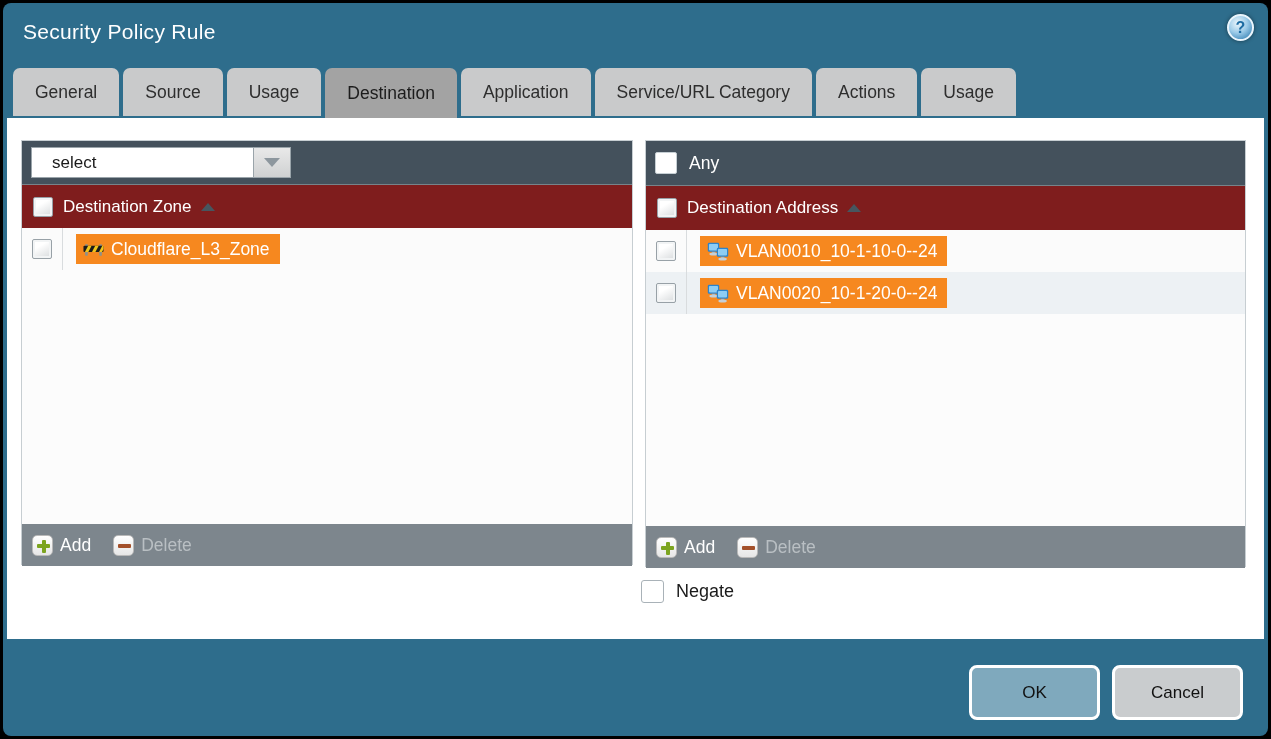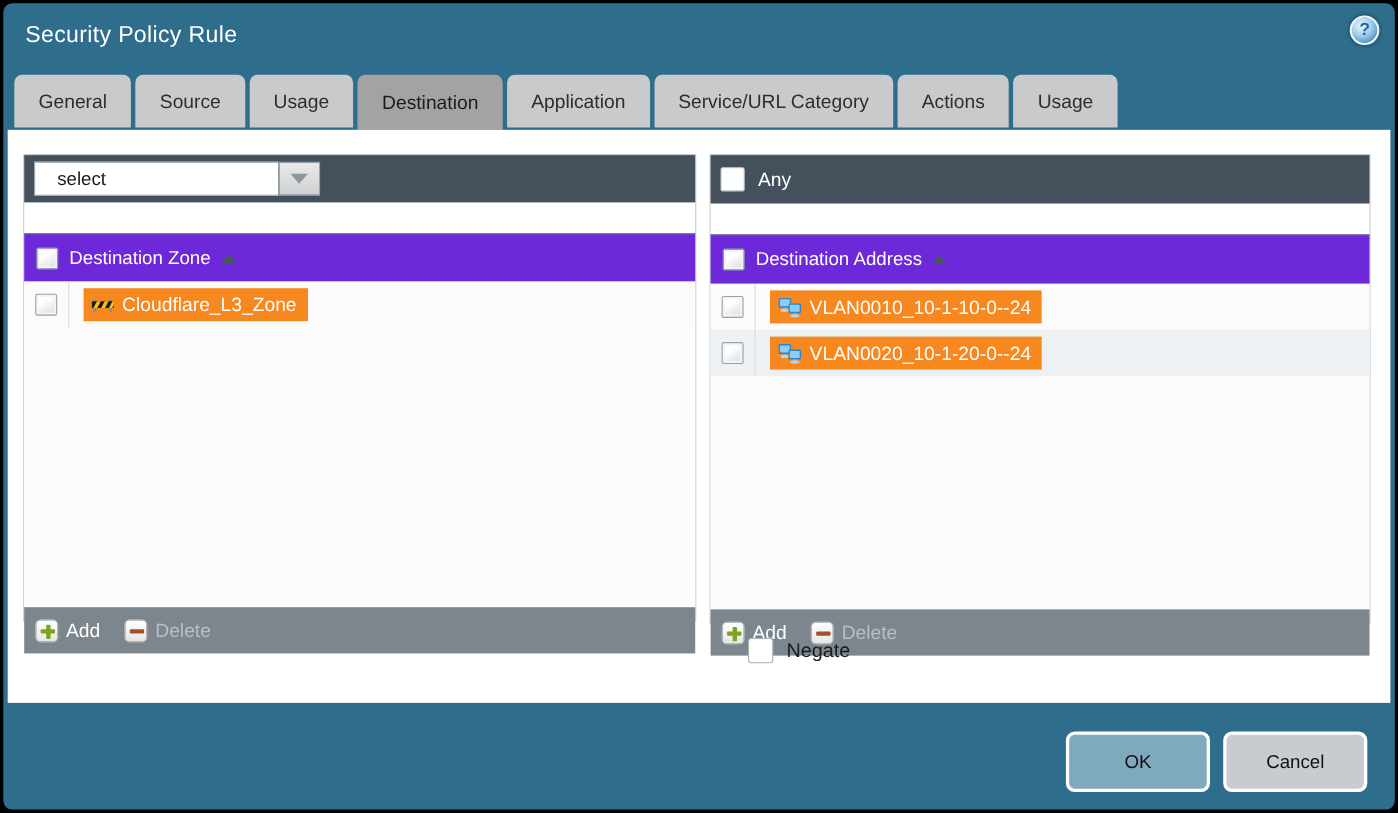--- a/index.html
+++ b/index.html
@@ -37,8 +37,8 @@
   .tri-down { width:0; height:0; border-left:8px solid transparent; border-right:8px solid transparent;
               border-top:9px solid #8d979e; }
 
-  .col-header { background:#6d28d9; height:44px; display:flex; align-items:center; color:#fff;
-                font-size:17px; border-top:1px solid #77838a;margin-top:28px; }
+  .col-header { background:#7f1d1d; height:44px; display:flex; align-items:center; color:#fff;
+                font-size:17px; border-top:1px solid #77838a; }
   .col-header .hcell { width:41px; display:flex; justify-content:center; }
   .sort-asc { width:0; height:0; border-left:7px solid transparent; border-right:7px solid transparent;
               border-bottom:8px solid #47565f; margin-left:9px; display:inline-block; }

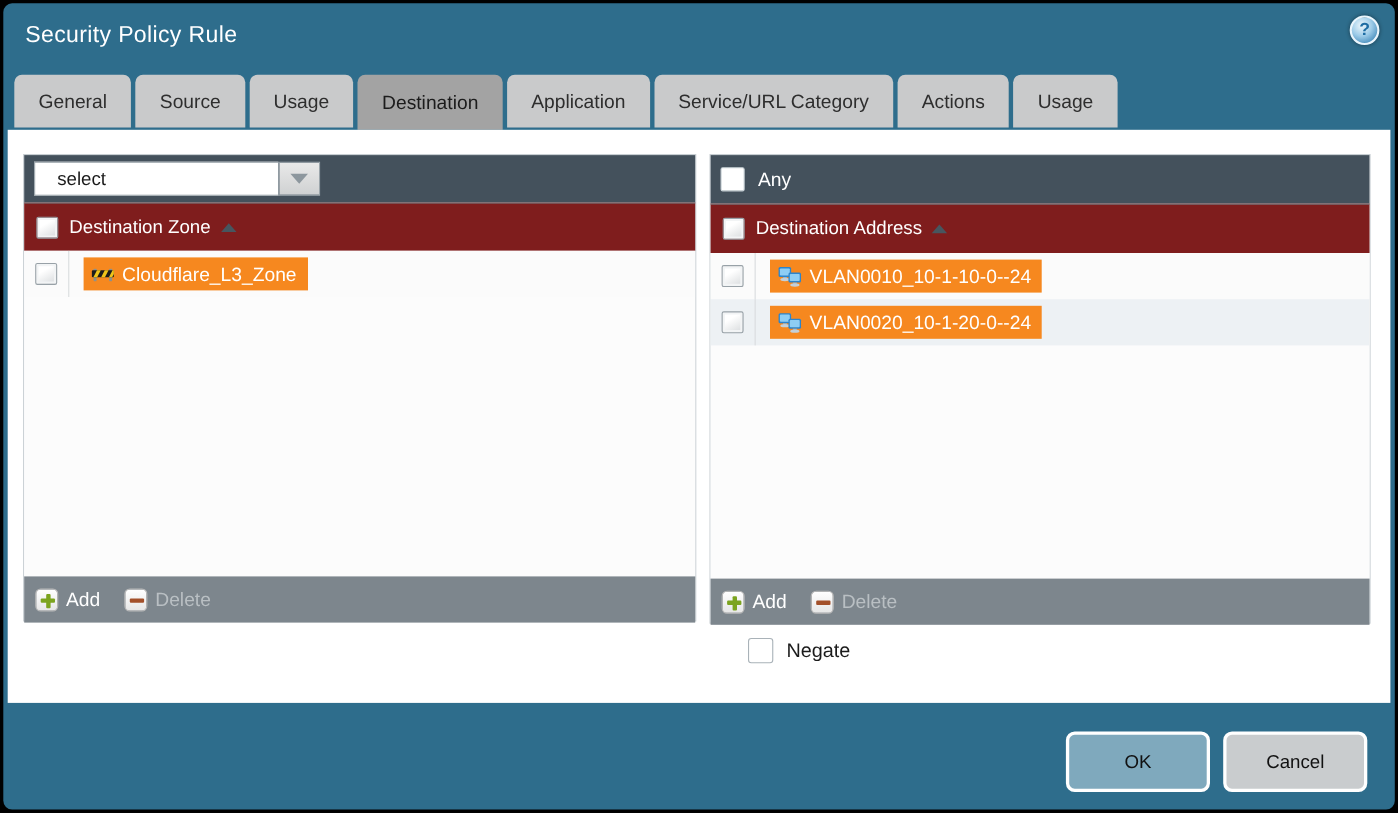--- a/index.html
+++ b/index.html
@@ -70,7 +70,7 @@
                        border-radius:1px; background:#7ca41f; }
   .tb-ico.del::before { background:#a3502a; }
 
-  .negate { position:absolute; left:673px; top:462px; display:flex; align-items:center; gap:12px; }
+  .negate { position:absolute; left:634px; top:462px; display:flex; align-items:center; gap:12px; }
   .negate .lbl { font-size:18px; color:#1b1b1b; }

++++++++

Requirement:
Output the records exactly, pictures excluded.

Result of the task:
--- a/index.html
+++ b/index.html
@@ -37,8 +37,8 @@
   .tri-down { width:0; height:0; border-left:8px solid transparent; border-right:8px solid transparent;
               border-top:9px solid #8d979e; }
 
-  .col-header { background:#6d28d9; height:44px; display:flex; align-items:center; color:#fff;
-                font-size:17px; border-top:1px solid #77838a;margin-top:28px; }
+  .col-header { background:#7f1d1d; height:44px; display:flex; align-items:center; color:#fff;
+                font-size:17px; border-top:1px solid #77838a; }
   .col-header .hcell { width:41px; display:flex; justify-content:center; }
   .sort-asc { width:0; height:0; border-left:7px solid transparent; border-right:7px solid transparent;
               border-bottom:8px solid #47565f; margin-left:9px; display:inline-block; }

--- a/index.html
+++ b/index.html
@@ -70,7 +70,7 @@
                        border-radius:1px; background:#7ca41f; }
   .tb-ico.del::before { background:#a3502a; }
 
-  .negate { position:absolute; left:673px; top:462px; display:flex; align-items:center; gap:12px; }
+  .negate { position:absolute; left:634px; top:462px; display:flex; align-items:center; gap:12px; }
   .negate .lbl { font-size:18px; color:#1b1b1b; }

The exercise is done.